OROBÓ: UMA COMUNIDADE INDÍGENA REBELDE NO ESPÍRITO SANTO


Por Luís Rafael Araújo Corrêa

“Anchieta e Nóbrega na cabana de Pindobuçu”, por Benedito Calixto (1927). Acervo do Museu do Ipiranga. A pregação de jesuítas como Anchieta e Nóbrega no Brasil foi uma inculturação recíproca entre a influência do cristianismo para as crenças e costumes dos nativos, utilizando elementos da cultura indígena como uma melhor forma de ensinar a doutrina cristã para eles.

Em meados do século XVIII, povoado capixaba serviu de exemplo de resistência para comunidades indígenas brasileiras que viviam a opressão jesuíta.

Uma ameaça comparável ao Quilombo de Palmares. Era assim que o Conde das Galvêas, então vice-rei do Brasil, expressava em uma carta a sua preocupação com o conflito que deu origem a comunidade indígena rebelde de Orobó, em meados do século XVIII. Constituída por índios dissidentes da aldeia de Reritiba, Orobó, localizada ao sul do atual estado do Espírito Santo, tornou-se um exemplo de subversão à política missionária no Brasil colonial, uma vez que os seus moradores, outrora aldeados, viviam da maneira que queriam, sem seguir os ensinamentos dos padres jesuítas. Como se não bastasse, havia um grande temor por parte das autoridades coloniais de que a comunidade de Orobó servisse de inspiração aos índios de outros aldeamentos, o que poderia vir a ser um risco para a própria colonização.

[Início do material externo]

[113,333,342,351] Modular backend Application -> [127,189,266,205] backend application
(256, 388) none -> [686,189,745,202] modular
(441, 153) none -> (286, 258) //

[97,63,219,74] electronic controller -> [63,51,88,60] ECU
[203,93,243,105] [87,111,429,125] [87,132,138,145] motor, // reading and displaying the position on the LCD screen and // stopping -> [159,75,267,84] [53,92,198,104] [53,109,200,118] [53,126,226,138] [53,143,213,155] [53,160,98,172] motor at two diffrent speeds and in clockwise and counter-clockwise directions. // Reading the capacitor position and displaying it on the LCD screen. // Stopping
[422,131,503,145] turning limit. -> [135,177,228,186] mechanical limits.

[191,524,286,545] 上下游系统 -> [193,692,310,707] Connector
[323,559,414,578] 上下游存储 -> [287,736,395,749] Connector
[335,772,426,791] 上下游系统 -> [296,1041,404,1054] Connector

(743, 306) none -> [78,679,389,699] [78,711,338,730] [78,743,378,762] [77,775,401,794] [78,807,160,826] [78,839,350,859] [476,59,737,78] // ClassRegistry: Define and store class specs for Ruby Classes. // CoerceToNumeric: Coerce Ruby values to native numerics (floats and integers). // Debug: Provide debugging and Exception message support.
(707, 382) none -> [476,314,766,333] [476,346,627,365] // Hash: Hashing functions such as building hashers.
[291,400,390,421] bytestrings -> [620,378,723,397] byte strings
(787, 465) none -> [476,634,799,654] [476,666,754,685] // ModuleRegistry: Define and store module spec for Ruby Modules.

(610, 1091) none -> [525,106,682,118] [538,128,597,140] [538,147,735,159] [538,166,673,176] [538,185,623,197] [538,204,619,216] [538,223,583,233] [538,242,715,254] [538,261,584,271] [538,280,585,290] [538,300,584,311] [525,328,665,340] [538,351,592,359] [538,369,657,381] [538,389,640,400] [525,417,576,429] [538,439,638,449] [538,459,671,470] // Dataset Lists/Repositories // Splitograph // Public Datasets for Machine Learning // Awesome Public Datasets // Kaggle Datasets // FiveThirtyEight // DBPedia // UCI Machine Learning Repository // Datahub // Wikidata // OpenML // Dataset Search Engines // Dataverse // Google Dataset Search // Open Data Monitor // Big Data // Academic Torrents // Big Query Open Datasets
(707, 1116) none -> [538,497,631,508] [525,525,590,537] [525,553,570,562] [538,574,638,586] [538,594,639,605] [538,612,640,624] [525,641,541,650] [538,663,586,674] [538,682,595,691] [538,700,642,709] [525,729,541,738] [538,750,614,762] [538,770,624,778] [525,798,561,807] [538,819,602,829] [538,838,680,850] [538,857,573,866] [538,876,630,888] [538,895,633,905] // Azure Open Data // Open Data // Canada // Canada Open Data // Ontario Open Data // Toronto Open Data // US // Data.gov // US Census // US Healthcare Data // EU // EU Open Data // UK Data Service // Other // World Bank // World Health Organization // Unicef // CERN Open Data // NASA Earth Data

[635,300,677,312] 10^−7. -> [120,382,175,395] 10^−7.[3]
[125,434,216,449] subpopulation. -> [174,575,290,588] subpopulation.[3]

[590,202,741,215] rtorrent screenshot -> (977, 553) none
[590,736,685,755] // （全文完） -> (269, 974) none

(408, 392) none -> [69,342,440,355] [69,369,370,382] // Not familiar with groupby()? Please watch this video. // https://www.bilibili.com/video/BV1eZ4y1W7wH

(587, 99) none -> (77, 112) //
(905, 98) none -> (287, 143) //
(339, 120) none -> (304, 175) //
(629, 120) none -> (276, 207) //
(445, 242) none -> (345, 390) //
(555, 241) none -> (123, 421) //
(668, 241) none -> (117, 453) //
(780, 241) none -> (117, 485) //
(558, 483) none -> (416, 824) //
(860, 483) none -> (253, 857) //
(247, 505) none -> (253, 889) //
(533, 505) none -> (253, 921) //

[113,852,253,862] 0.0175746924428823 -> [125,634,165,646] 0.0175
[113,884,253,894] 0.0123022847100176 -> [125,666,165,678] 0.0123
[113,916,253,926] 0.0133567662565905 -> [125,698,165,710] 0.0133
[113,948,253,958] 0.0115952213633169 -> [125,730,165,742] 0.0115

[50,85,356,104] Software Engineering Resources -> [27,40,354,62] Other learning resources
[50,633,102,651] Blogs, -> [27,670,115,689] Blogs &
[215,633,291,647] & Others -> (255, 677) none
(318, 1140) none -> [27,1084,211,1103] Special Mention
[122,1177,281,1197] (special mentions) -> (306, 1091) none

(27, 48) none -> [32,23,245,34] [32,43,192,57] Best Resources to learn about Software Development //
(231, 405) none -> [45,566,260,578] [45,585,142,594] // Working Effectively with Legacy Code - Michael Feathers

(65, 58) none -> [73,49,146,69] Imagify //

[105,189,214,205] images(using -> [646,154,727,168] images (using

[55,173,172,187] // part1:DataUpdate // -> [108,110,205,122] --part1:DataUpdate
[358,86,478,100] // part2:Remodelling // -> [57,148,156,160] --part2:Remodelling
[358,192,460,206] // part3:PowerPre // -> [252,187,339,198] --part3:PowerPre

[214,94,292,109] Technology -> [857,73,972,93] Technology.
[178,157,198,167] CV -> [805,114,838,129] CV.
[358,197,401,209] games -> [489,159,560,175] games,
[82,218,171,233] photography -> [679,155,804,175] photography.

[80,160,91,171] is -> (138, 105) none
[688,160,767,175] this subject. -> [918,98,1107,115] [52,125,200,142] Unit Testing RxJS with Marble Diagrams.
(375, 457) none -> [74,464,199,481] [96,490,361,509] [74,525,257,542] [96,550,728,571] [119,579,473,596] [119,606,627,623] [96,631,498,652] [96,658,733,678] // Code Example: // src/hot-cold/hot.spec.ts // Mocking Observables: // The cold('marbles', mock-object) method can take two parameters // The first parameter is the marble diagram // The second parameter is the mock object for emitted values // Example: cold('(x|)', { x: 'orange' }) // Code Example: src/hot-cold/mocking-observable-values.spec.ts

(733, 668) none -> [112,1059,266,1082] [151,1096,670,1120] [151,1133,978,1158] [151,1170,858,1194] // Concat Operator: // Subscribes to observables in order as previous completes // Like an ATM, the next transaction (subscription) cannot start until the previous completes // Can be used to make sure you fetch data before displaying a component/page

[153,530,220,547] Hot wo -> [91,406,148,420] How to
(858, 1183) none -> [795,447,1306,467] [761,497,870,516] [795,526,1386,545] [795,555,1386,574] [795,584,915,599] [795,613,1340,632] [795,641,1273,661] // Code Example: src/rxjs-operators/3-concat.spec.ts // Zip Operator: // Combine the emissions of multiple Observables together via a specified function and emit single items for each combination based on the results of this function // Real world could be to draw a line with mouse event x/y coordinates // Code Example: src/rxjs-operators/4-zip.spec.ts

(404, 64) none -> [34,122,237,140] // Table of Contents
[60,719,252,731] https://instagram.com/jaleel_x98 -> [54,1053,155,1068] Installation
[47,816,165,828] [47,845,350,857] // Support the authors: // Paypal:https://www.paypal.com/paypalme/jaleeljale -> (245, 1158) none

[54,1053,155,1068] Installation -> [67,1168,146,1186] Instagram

O objetivo deste artigo é investigar a resistência dos grupos indígenas por meio do breve resgate da história desta comunidade.

Festejo, levante e conflito: o surgimento de Orobó

Orobó tem a sua história ligada a uma revolta ocorrida no século XVIII em Reritiba, célebre aldeia capixaba onde o padre José de Anchieta (1534-1597) viveu os seus últimos anos. A missão, que sempre se destacou como uma das principais da capitania, cumprindo papel importante como centro de onde partiam expedições que visavam o descimento de índios dos sertões, viveu momentos turbulentos desencadeados por um episódio aparentemente banal.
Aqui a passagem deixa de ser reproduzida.